From the Revd. Hugh Trenchard, Vicar.


Dear Parishioners

In his book "I Dream'd in a Dream", Walt Whitman offers a description of what we have seen in New York, these past days.

"I dream'd in a dream I saw a city invincible to the attacks of the whole of the rest of the earth I dream'd that was the new city of Friends."

The agonisingly impossible has been enfolded by hands torn by digging and hearts beating with both love and hope. We all stand at a transforming moment in history and we do so with all mixture of emotions such evil engenders.

Only by chance, in these last few months I explored a little of the complexities and the broken-ness which depression and bereavement can afflict these complex minds of ours.

Even if you found them difficult, painful or heavy going, re-read them.

If you saw the interview with one of New York's brightest, the Chief Executive officer of Cantor Fitzgerald inc., Howard Lutnick, you will have seen the torment of just one firm who lost 700 colleagues. Between them some 1500 children.
His response amidst his terror and tears was to speak of the "Cantor Family", and the pledge to devote 25% of all their future business profits to try to take care of the families.

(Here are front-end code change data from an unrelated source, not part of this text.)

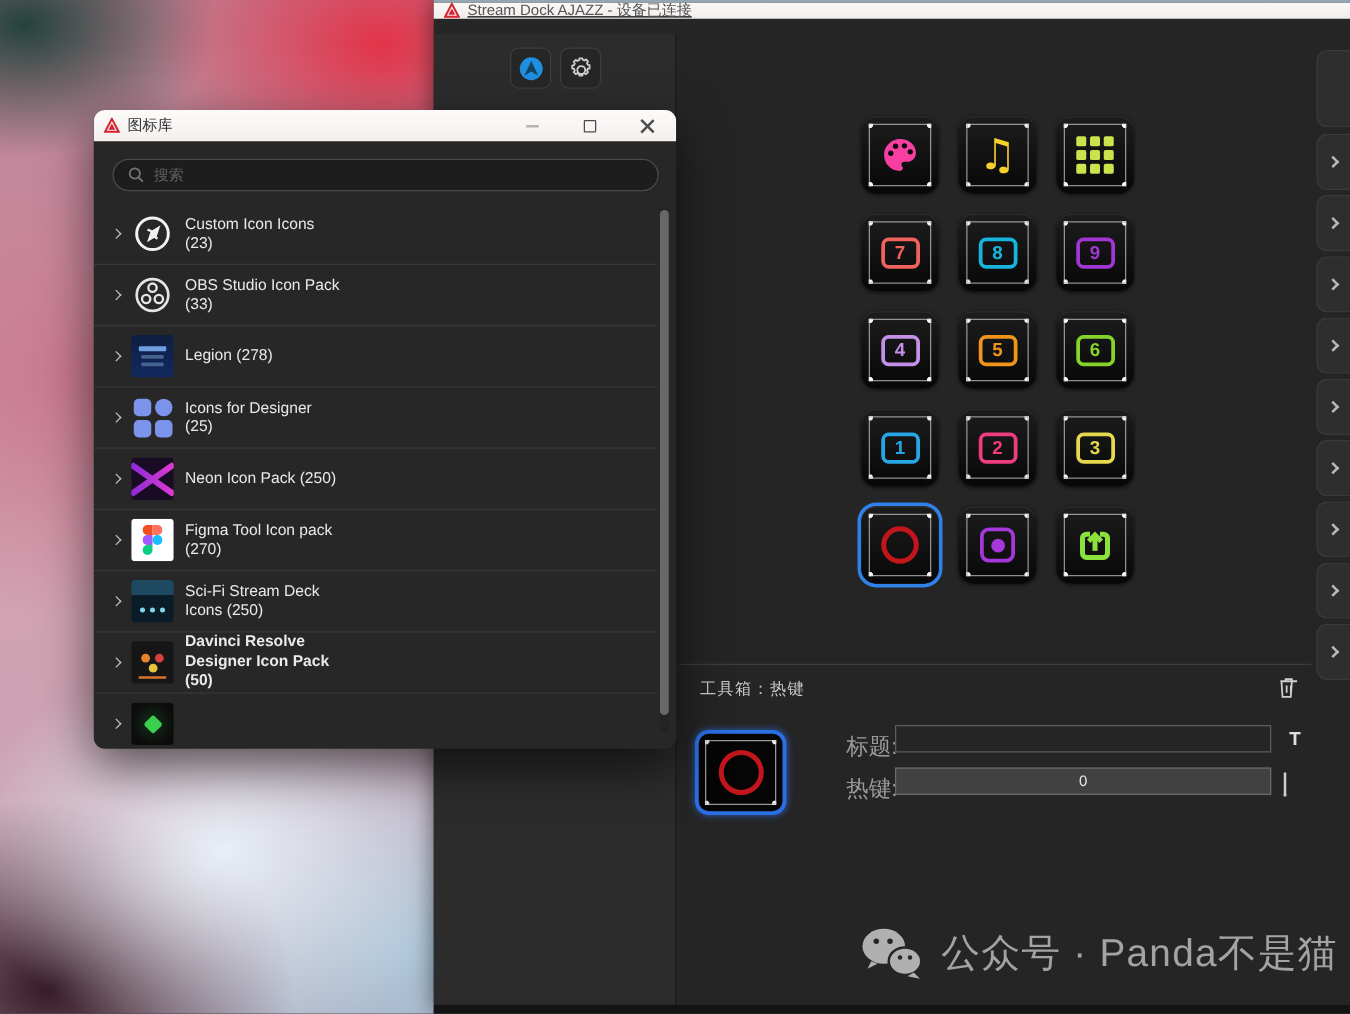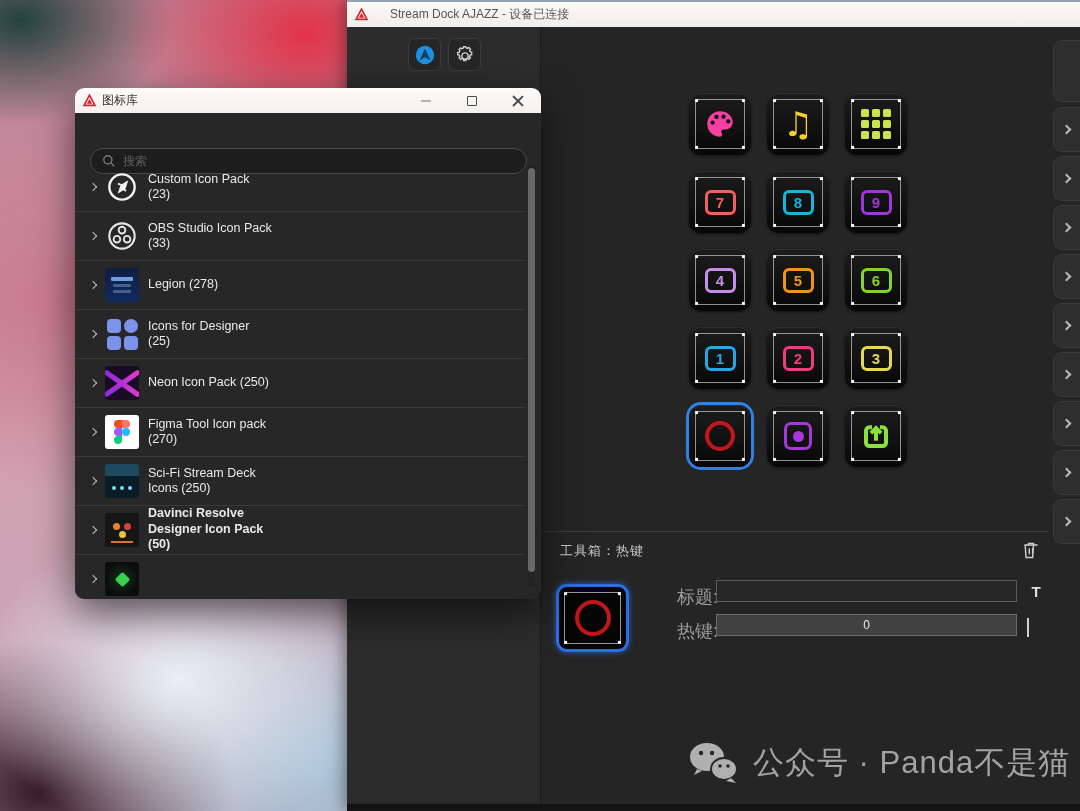--- a/index.html
+++ b/index.html
@@ -16,23 +16,23 @@
       radial-gradient(280px 240px at 260px 250px, #edccd6 0%, rgba(237,204,214,0) 75%),
       radial-gradient(300px 220px at 180px 680px, #e8eff6 0%, rgba(232,239,246,0) 70%),
       radial-gradient(260px 200px at 40px 790px,  #351a25 0%, rgba(53,26,37,0) 75%),
       radial-gradient(320px 240px at 330px 760px, #a9c4d8 0%, rgba(169,196,216,0) 75%),
       linear-gradient(165deg, #bb7e92 0%, #d3a2b2 40%, #c5a4b4 70%, #9db4c6 100%);
   }
 
   
   #app { position:absolute; left:347px; top:0; width:733px; height:811px;
     background:#262626; box-shadow:0 0 18px rgba(0,0,0,.55); }
-  #app-titlebar { position:absolute; left:0; top:0; width:100%; height:27px;
+  #app-titlebar { position:absolute; left:0; top:0; width:100%; height:15px;
     background:linear-gradient(#fbf9f8,#f0edeb); border-top:2px solid #93a7b2;
-    display:flex; align-items:center; padding-left:8px; gap:22px; }
+    display:flex; align-items:center; padding-left:8px; gap:6px;text-decoration:underline; }
   #app-title { font-size:12px; color:#555; }
   .red-logo { width:13px; height:13px; flex:0 0 auto; }
   #app-left-panel { position:absolute; left:0; top:27px; width:193px; height:776px; background:#2c2c2c; }
   #app-right-panel { position:absolute; left:193px; top:27px; width:540px; height:776px; background:#252525; }
   #left-vs-right-seam { position:absolute; left:193px; top:27px; width:1px; height:784px; background:#1c1c1c; }
 
   .top-btn { position:absolute; top:38px; width:33px; height:33px; border-radius:7px;
     background:#262626; border:1px solid #3c3c3c; display:flex; align-items:center; justify-content:center; }
   #logo-btn { left:61px; }
   #settings-btn { left:101px; }
@@ -111,21 +111,21 @@
   #btn-min { left:334px; } #btn-max { left:380px; } #btn-close { left:426px; }
   .glyph-min { width:10px; height:2px; background:#b9b2ae; }
   .glyph-max { width:10px; height:10px; border:1.6px solid #4c4c4c; border-radius:1px; }
   .glyph-close { position:relative; width:12px; height:12px; }
   .glyph-close:before, .glyph-close:after { content:""; position:absolute; left:5px; top:-1px;
     width:1.8px; height:14px; background:#4c4c4c; }
   .glyph-close:before { transform:rotate(45deg); } .glyph-close:after { transform:rotate(-45deg); }
 
   #search-box { position:absolute; left:15px; top:39px; width:437px; height:26px;
     background:#1d1d1d; border:1px solid #4a4a4a; border-radius:14px;
-    display:flex; align-items:center; padding-left:11px; gap:7px;margin-top:21px; }
+    display:flex; align-items:center; padding-left:11px; gap:7px; }
   #search-input { flex:1; background:none; border:none; outline:none; color:#bbb; font-size:12px;
     font-family:"Liberation Sans", sans-serif; }
   #search-input::placeholder { color:#5e5e5e; }
 
   #pack-list { position:absolute; left:0; top:75px; width:450px; }
   .pack-row { position:relative; height:49px; border-bottom:1px solid #393939;
     display:flex; align-items:center; overflow:hidden; }
   .pack-chevron { position:absolute; left:15px; width:6px; height:6px;
     border-right:1.8px solid #c0c0c0; border-bottom:1.8px solid #c0c0c0; transform:rotate(-45deg); }
   .pack-thumb { position:absolute; left:30px; width:34px; height:34px; top:7px;
@@ -396,21 +396,21 @@
 
       <div class="pack-row">
         <span class="pack-chevron"></span>
         <span class="pack-thumb">
           <svg width="32" height="32" viewBox="0 0 24 24">
               <circle cx="12" cy="12" r="9.5" fill="none" stroke="#f2f2f2" stroke-width="1.8"></circle>
           <path d="M15.5 8.5l-4 2.5-1.5 4.5 4-2.5zM9 9.5l2.5 1M13 13.5l2 1.5" fill="#f2f2f2" stroke="#f2f2f2" stroke-width="1.4"></path>
             </svg>
           </span>
         <span class="pack-lines">
-            <div>Custom Icon Pack</div>
+            <div>Custom Icon Icons</div>
             <div>(23)</div>
           </span>
       </div>
 
       <div class="pack-row">
         <span class="pack-chevron"></span>
         <span class="pack-thumb">
           <svg width="32" height="32" viewBox="0 0 24 24">
               <circle cx="12" cy="12" r="9.5" fill="none" stroke="#e5e5e5" stroke-width="1.6"></circle>
           <circle cx="12" cy="7.6" r="2.5" fill="none" stroke="#e5e5e5" stroke-width="1.4"></circle>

Many people to whom I have spoken in recent days express all sorts of anxieties for the future, but the spirit of many nations will find fresh and united, the teachings of the one God who is the God of Jew, Muslim and Christian. The same God who was in those towers, in those fires, under debris and dust.

Why didn't God stop those planes? The simple truth is He does not work that way. He is biased on the side of the victim because He was one Himself on the Cross. He is the God who will unite His world, hopefully for the future of humankind, for such evil can only be defeated, not by huge war machines but by you and me saying, "this far but no further".

By the whisper of love which must deepen into the thunder, not of victory alone but of praise and joy in our God and in each other.

Finally, from Whitman, again: "This dust was once the man, gentle, plain, just and resolute, under whose cautious hand, against the foulest crime in history known in any land or age, was saved the Union of these States."

To which we can add and the Family of Humankind.